DIRECTIONS >> Give back an exact copy of the lines in the records below, from the line that has "(425, 207) none" through the line that has "(510, 127) none", and nothing besides.
** GIVEN DATA follows **
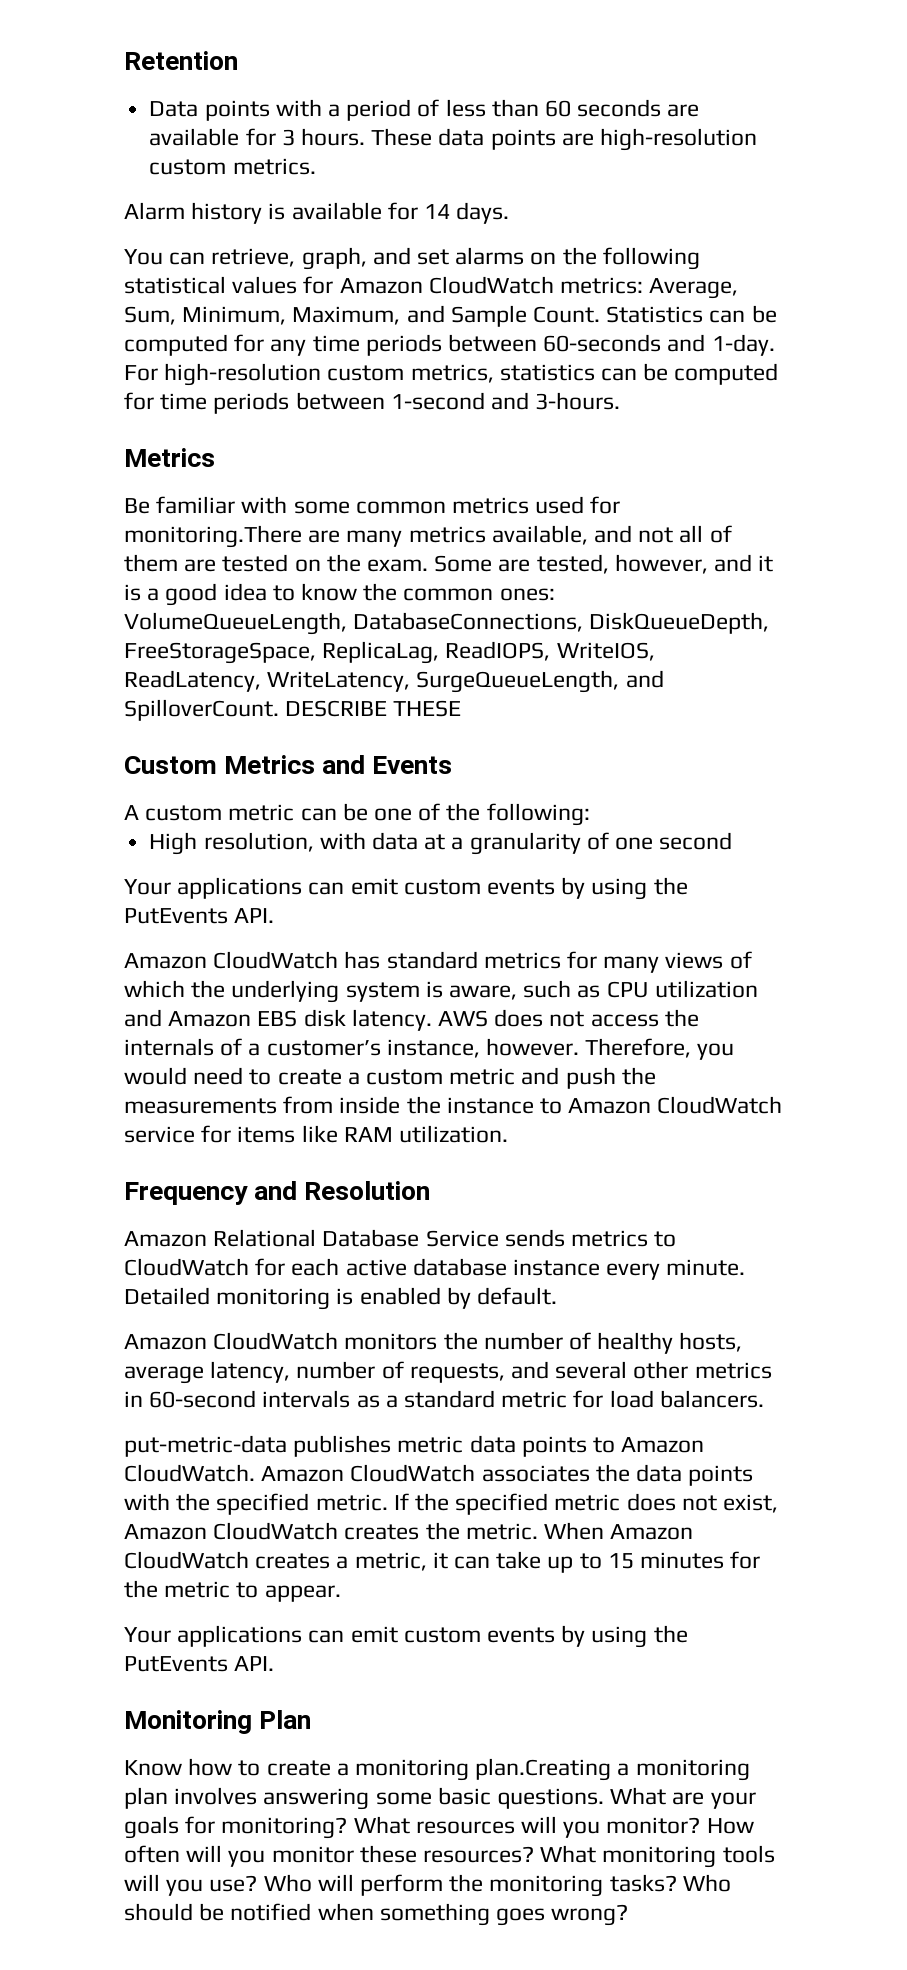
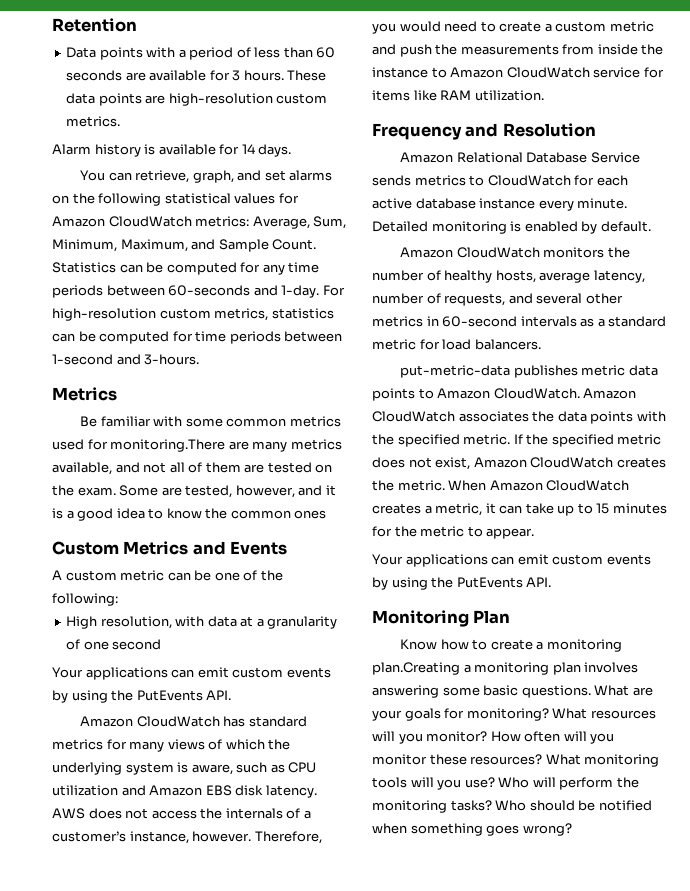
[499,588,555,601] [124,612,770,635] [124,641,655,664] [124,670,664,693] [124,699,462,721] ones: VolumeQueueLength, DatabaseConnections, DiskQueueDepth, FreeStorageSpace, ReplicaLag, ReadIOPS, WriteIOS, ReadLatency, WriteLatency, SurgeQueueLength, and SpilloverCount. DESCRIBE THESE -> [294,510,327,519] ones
** End of GIVEN DATA **
** GIVEN DATA follows **
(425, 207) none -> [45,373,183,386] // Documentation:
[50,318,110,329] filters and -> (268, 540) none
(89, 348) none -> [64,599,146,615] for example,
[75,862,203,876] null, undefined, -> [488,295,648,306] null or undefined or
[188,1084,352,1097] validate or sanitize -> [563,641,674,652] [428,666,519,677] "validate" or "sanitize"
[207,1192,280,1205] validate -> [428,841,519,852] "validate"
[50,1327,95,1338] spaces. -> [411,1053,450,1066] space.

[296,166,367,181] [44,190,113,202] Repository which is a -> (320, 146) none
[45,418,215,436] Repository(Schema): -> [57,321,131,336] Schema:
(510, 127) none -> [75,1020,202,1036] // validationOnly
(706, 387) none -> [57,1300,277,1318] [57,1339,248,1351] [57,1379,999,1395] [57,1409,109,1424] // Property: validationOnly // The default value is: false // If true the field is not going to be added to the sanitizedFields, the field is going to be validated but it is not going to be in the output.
** End of GIVEN DATA **
OUTPUT FOR THIS EXERCISE >>
(425, 207) none -> [45,373,183,386] // Documentation:
[50,318,110,329] filters and -> (268, 540) none
(89, 348) none -> [64,599,146,615] for example,
[75,862,203,876] null, undefined, -> [488,295,648,306] null or undefined or
[188,1084,352,1097] validate or sanitize -> [563,641,674,652] [428,666,519,677] "validate" or "sanitize"
[207,1192,280,1205] validate -> [428,841,519,852] "validate"
[50,1327,95,1338] spaces. -> [411,1053,450,1066] space.

[296,166,367,181] [44,190,113,202] Repository which is a -> (320, 146) none
[45,418,215,436] Repository(Schema): -> [57,321,131,336] Schema:
(510, 127) none -> [75,1020,202,1036] // validationOnly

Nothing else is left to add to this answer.